Label Extraction Methods

Introduction

Labels are a fundamental concept in Grafana Loki that help you organize, filter, and query your log data efficiently. While some labels are automatically attached to your logs during ingestion, Loki provides powerful methods to extract additional labels from the log content itself. These extraction methods allow you to transform unstructured log data into structured, queryable information.

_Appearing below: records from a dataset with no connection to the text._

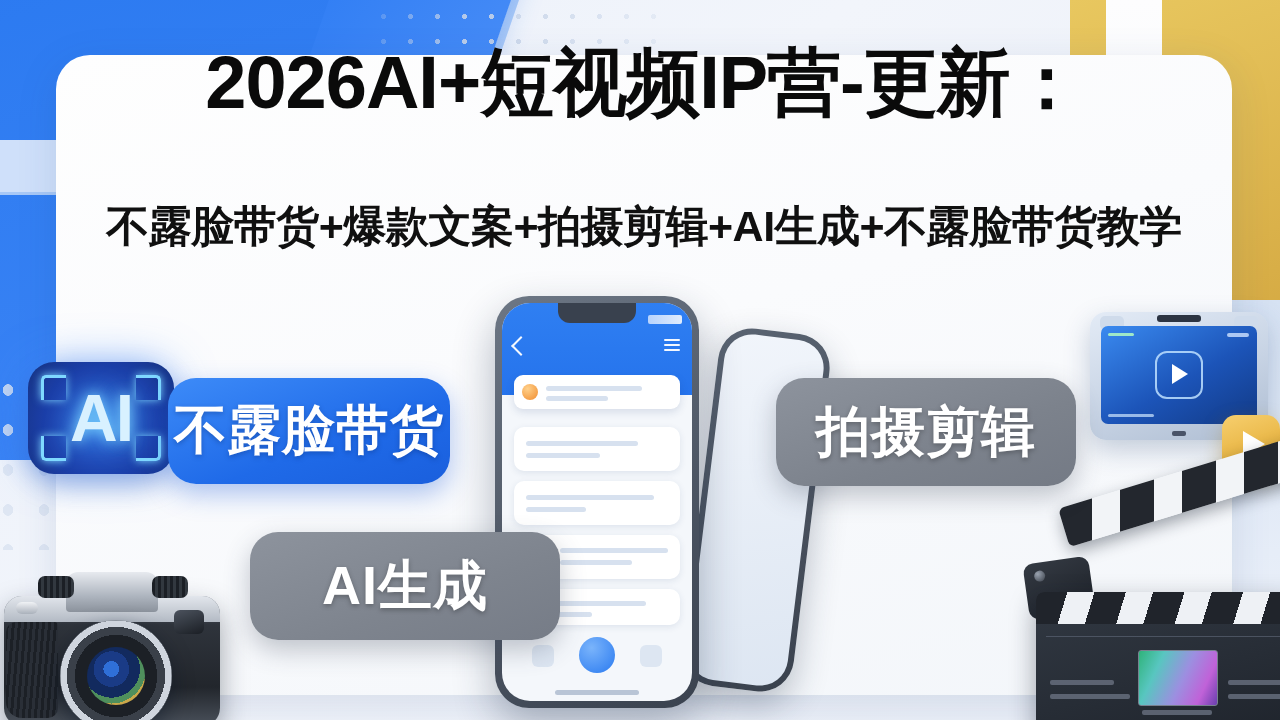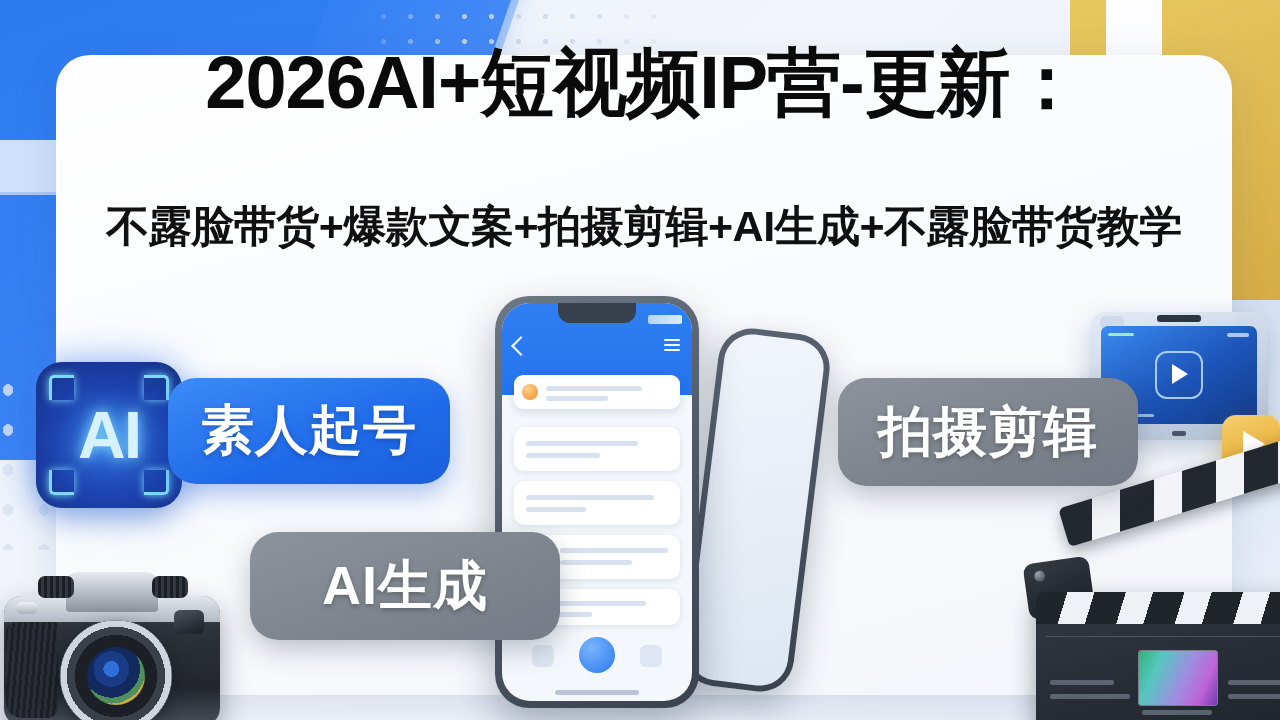--- a/index.html
+++ b/index.html
@@ -143,7 +143,7 @@
 
   
   .ai-badge{
-    position:absolute;left:36px;top:362px;width:146px;height:146px;border-radius:34px;
+    position:absolute;left:28px;top:362px;width:146px;height:112px;border-radius:34px;
     background:linear-gradient(150deg,#8cc0ff 0%,#4a93f5 45%,#2f6fe0 100%);
     box-sizing:border-box;
     box-shadow:0 0 42px rgba(70,140,255,.55),0 10px 26px rgba(30,70,160,.35);

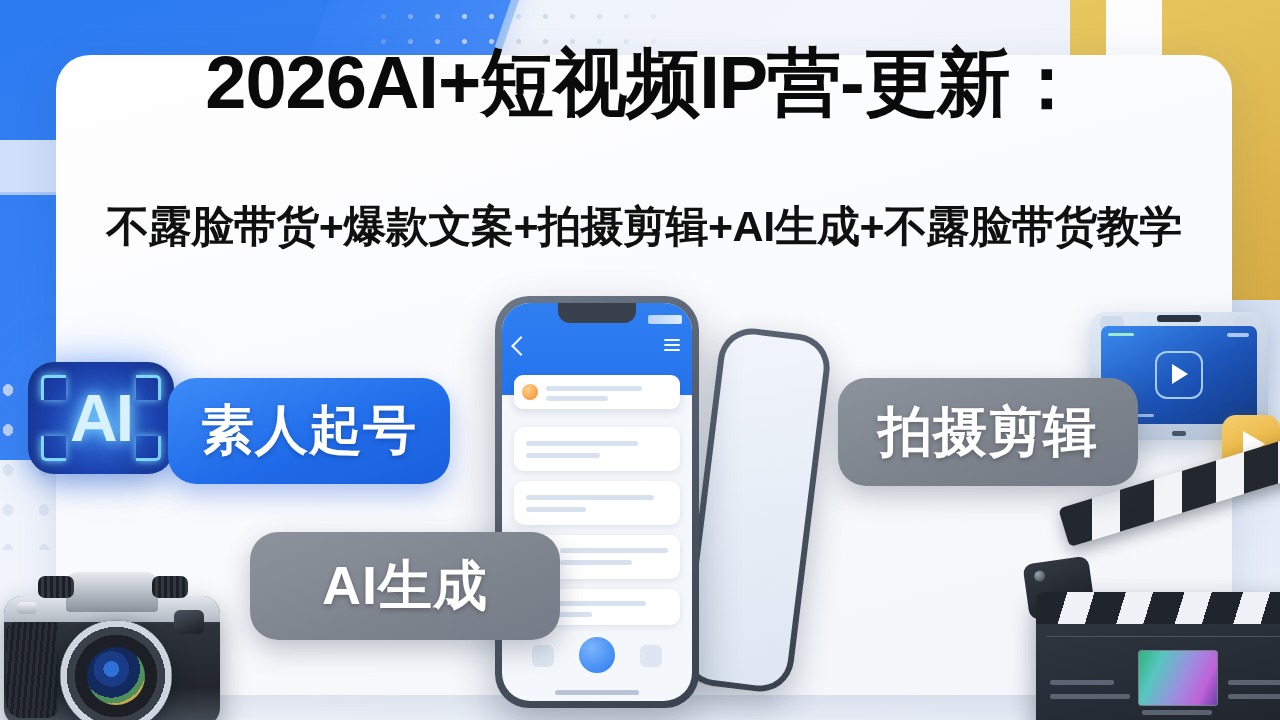--- a/index.html
+++ b/index.html
@@ -417,7 +417,7 @@
     </div>
   </div>
 
-  <div class="pill blue">素人起号</div>
+  <div class="pill blue">不露脸带货</div>
   <div class="pill gray">拍摄剪辑</div>
   <div class="pill gray2">AI生成</div>
 

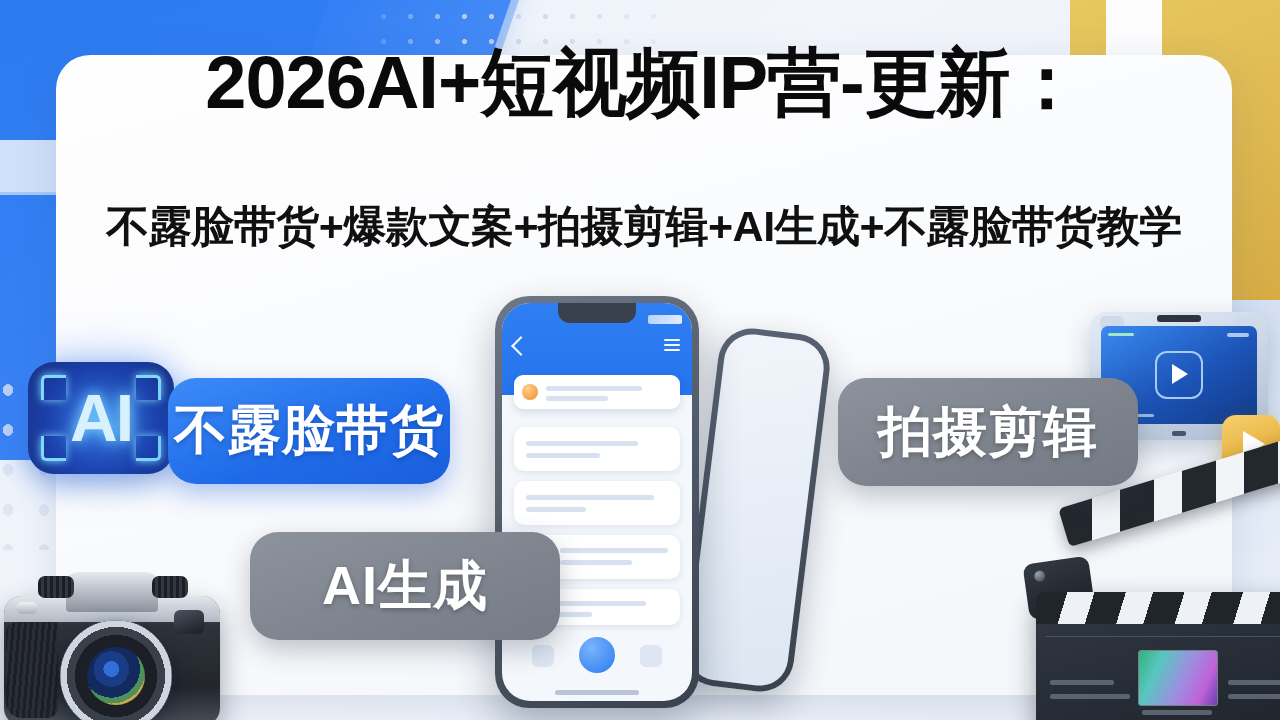--- a/index.html
+++ b/index.html
@@ -186,7 +186,7 @@
     text-shadow:0 2px 5px rgba(0,0,0,.3);
   }
   .pill.gray{
-    left:838px;top:378px;width:300px;height:108px;
+    left:776px;top:378px;width:300px;height:108px;
     background:linear-gradient(160deg,#8d939d 0%,#7c828c 60%,#747a85 100%);
     color:#fff;font-size:54px;
     box-shadow:0 10px 26px rgba(60,70,90,.3);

In this guide, we'll explore various techniques for extracting labels from your log streams, allowing you to enhance your logs with meaningful metadata that makes querying and analysis more effective.

Why Extract Labels?

Before diving into the methods, let's understand why label extraction is important:

  1. Improved query performance - Labels are indexed, making filtered queries extremely fast
  2. Better organization - Group related logs together based on extracted information
  3. Enhanced analytics - Extract metrics and patterns from your logs
  4. Simplified troubleshooting - Quickly filter logs based on specific error codes, user IDs, or other relevant data

Label Extraction During Log Ingestion

Using the Static Labels Pipeline Stage

The simplest form of label addition happens during ingestion using static labels in your promtail configuration:

yaml
scrape_configs:
- job_name: system
static_configs:
- targets:
- localhost
labels:
job: varlogs
environment: production
__path__: /var/log/*log

This assigns fixed labels to all logs from a specific source, but doesn't extract information from the logs themselves.

Using the Regex Pipeline Stage

The regex stage allows you to extract labels from log content using regular expressions:

yaml
scrape_configs:
- job_name: application_logs
static_configs:
- targets:
- localhost
labels:
job: app
__path__: /var/log/app/*.log
pipeline_stages:
- regex:
expression: '(?P<user_id>[a-zA-Z0-9]+) - (?P<status>[0-9]{3}) (?P<path>/[a-zA-Z0-9/]*)'
- labels:
user_id:
status:
path:

Example:

For a log line like:

user123 - 404 /products/not-found

This would extract:

  • user_id: user123
  • status: 404
  • path: /products/not-found

Using the JSON Pipeline Stage

For JSON logs, you can extract labels directly from JSON fields:

yaml
scrape_configs:
- job_name: json_logs
static_configs:
- targets:
- localhost
labels:
job: json_app
__path__: /var/log/json-app/*.log
pipeline_stages:
- json:
expressions:
user_id: user.id
level: level
service: app.service
- labels:
user_id:
level:
service:

Example:

For a JSON log line like:

json
{"timestamp":"2023-04-01T12:00:00Z", "level":"error", "user":{"id":"user456"}, "app":{"service":"authentication"}, "message":"Login failed"}

This would extract:

  • user_id: user456
  • level: error
  • service: authentication

Using the Template Pipeline Stage

The template stage allows for more complex label extraction with Go templates:

yaml
scrape_configs:
- job_name: template_logs
static_configs:
- targets:
- localhost
labels:
job: complex_app
__path__: /var/log/complex-app/*.log
pipeline_stages:
- regex:
expression: '.*traceID=(?P<trace_id>[a-f0-9]+).*'
- template:
source: trace_id
template: '{{ if eq .Value "0000000000000000" }}no_trace{{ else }}{{ .Value }}{{ end }}'
- labels:
trace_id:

This example shows how to handle a special case for trace IDs, replacing zeros with a more meaningful label.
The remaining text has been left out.